Impulse is made of meat. That’s one of his best selling points, really! He’s made of flesh and blood and other wet human bits that spill out when he takes a tumble. This makes him very good at being naturally evolved, and at breathing, and at thinking things that he has not been taught to think.

Skizz is not made of meat. He is made of metal and numbers and whatever it is that interfaces between the metal and numbers and makes Skizz sound alive when you look at him wrong. He’s pretty, sure, in the right light, when the parts of him that are made of plastic and rubber aren’t visible, but he’s not human by any definition of the word. 

This makes him very good at disintegrating into little pieces when he falls down three flights of stairs. To be fair, though, Impulse probably wouldn’t do all that much better. 

The box had been marketed towards two people, which is why Skizz had been carrying it by himself. He’s that kind of guy -well, just about- who says things like ‘Don’t worry, I’ve got it,’ and ‘Let me take that off your shoulders,’ before he takes on more weight than his joints can carry by manufacturer’s specifications. That extra weight and ego had probably overbalanced him and had been his, sorry for the pun, downfall. 

Impulse stands in the doorway, hands on hips, and tries to figure out what the fuck had happened between his, ‘Yo, can you go grab me some more of these parts,’ and Skizz’ dead body at the bottom of the stairs. 

He sighs and shoves the verbal beating he was going to give Skizz into his back pocket, then goes to help Skizz up. He’s mostly still put together- his legs are in pieces, but the important bits like the core in his chest and the computer in his skull are intact and that’s what matters. Impulse props him up against the lowest stair, marveling at how heavy his body has gotten with all of its recent modifications and hardware updates. Surely, the machines of the future should be getting lighter, and shouldn’t have damn steel bricks in them!

It takes a few minutes, but eventually Skizz’s voice box plays the Microsoft startup sound and his fine-motion motors start to kick back into action.
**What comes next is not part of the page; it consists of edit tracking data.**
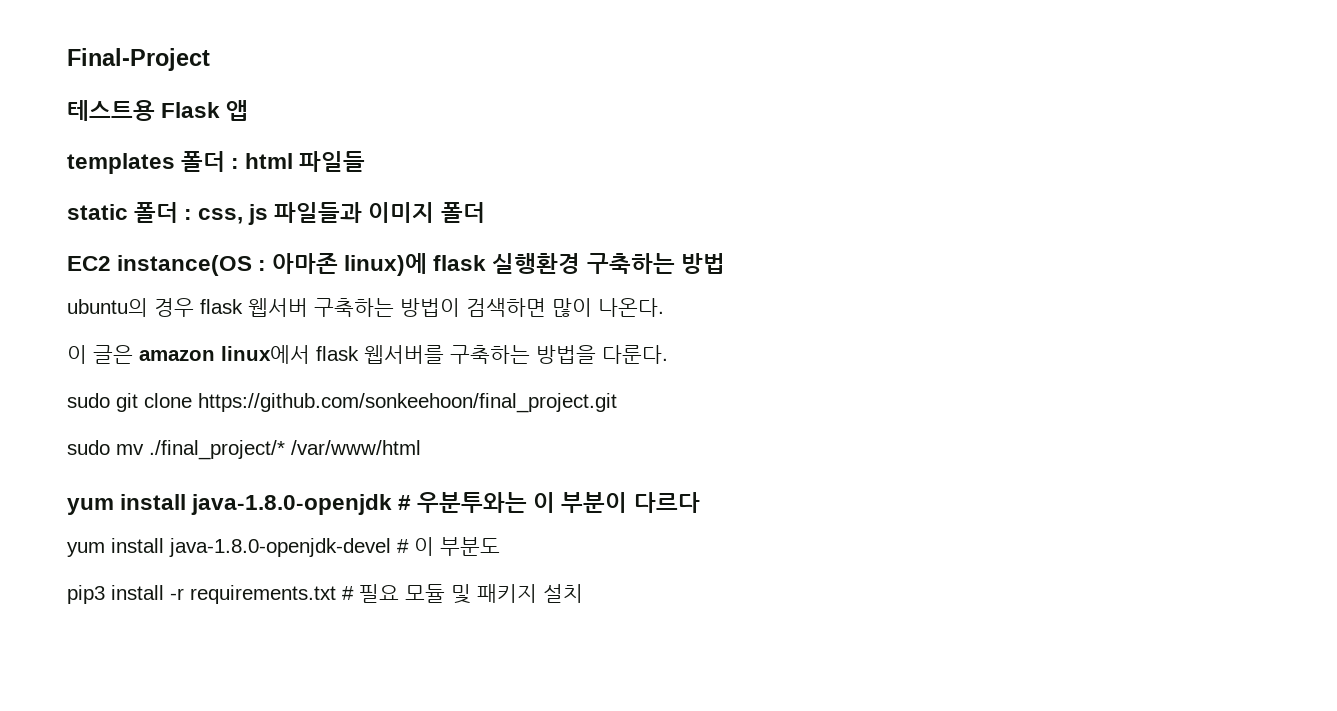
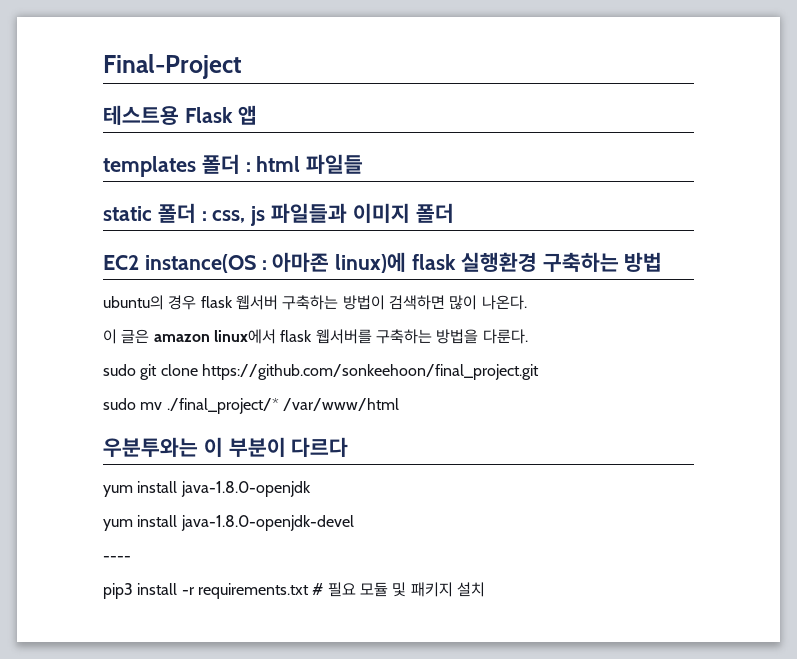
[67,494,412,515] yum install java-1.8.0-openjdk # -> (399, 404) none
(700, 502) none -> [103,481,311,497] // yum install java-1.8.0-openjdk
[397,537,500,556] # 이 부분도 -> [103,556,131,561] // ----

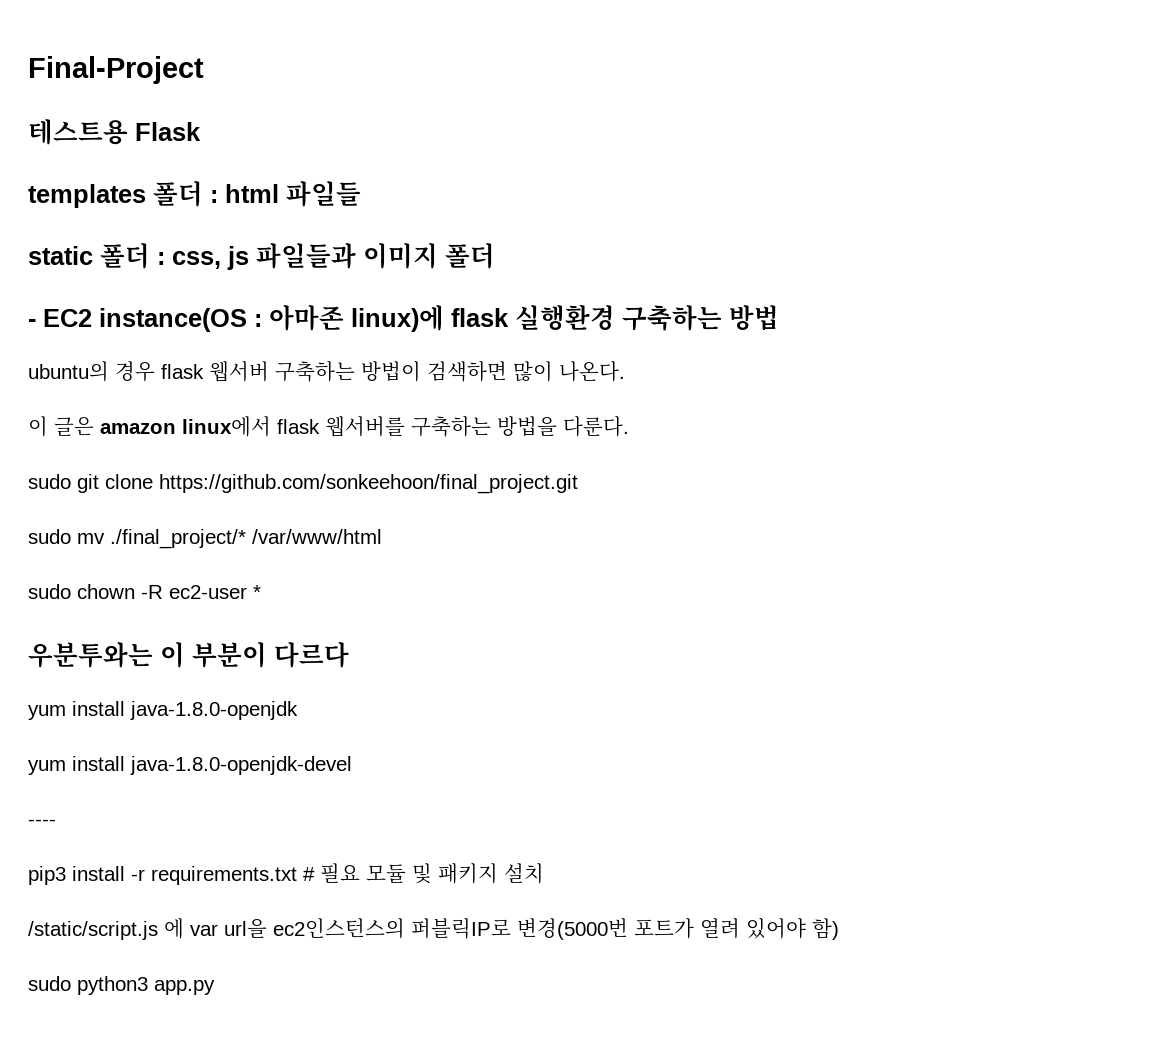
[237,105,257,125] 앱 -> (201, 131) none
(454, 213) none -> [28,319,36,327] -
(399, 404) none -> [28,584,261,599] // sudo chown -R ec2-user *
(485, 589) none -> [28,918,839,940] [28,976,215,995] // /static/script.js 에 var url을 ec2인스턴스의 퍼블릭IP로 변경(5000번 포트가 열려 있어야 함) // sudo python3 app.py

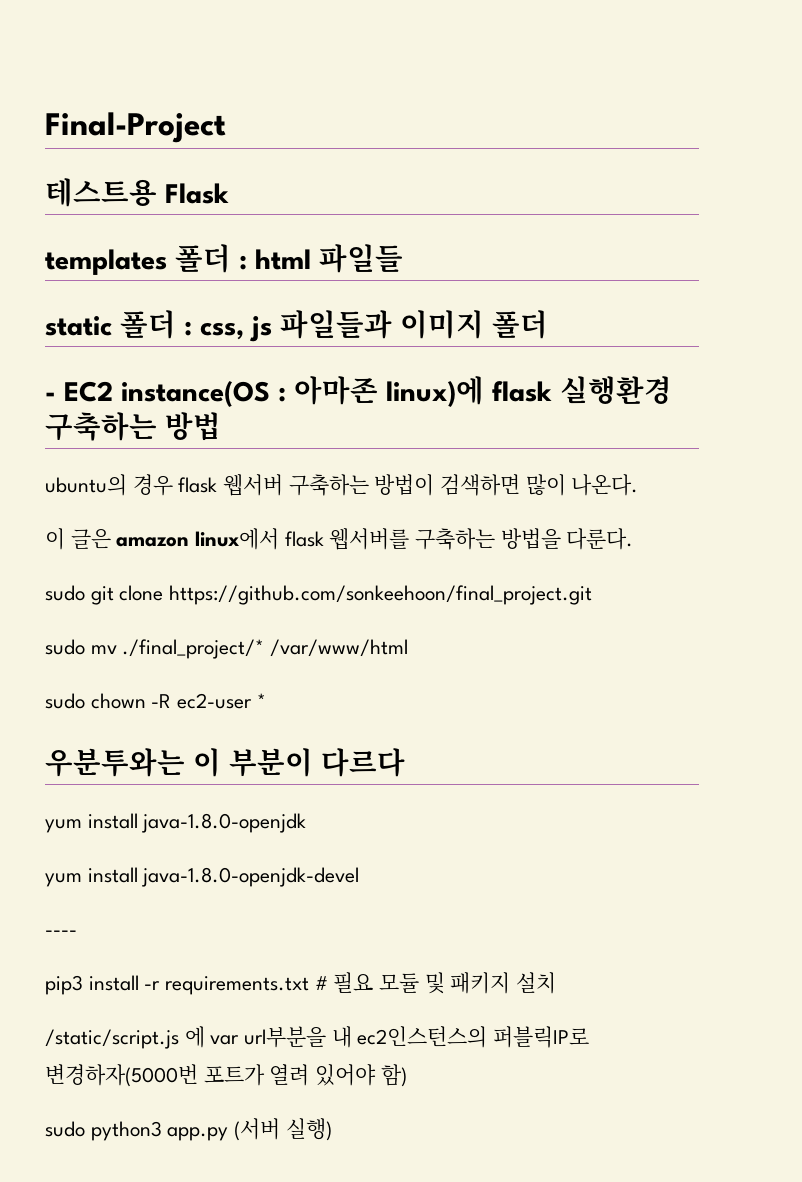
[224,919,267,938] url을 -> [244,1026,352,1048] url부분을 내
[517,918,628,940] 변경(5000번 -> [45,1064,198,1087] 변경하자(5000번
(215, 987) none -> [234,1118,332,1141] (서버 실행)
Impulse looks up from where he’s sweeping the remaining fragments of Skizz’s legs into a refinery, waiting for the rest of Skizz’s senses to return to him. 

“Ow,” is the first thing that Skizz says, like an idiot. 

“Yeah, no shit, ow.” Impulse rolls his eyes and huffs a laugh. “Don’t act like you can feel pain. What happened?”

Skizz’s body takes another few moments of stalling, his biceps flashing as green lines of code whip past far faster than Impulse can hope to read them. Finally, he opens his eyes, that bright beaming blue, and he grins at Impulse. It doesn’t come out quite right and Impulse sighs, knowing he’ll have to fix that too. 

“I was getting your boxes, buddy!” Skizz says, too cheerful for a man who is missing half his body. “And I fell!"

"Really?" Impulse replies dryly. "Never could've guessed."

Skizz laughs wholeheartedly, which is only when he seems to realize that he's missing a few parts. He frowns, feeling around for the materials that are no longer attached to him, before his eyes blink the orange that means he's running a diagnostics test.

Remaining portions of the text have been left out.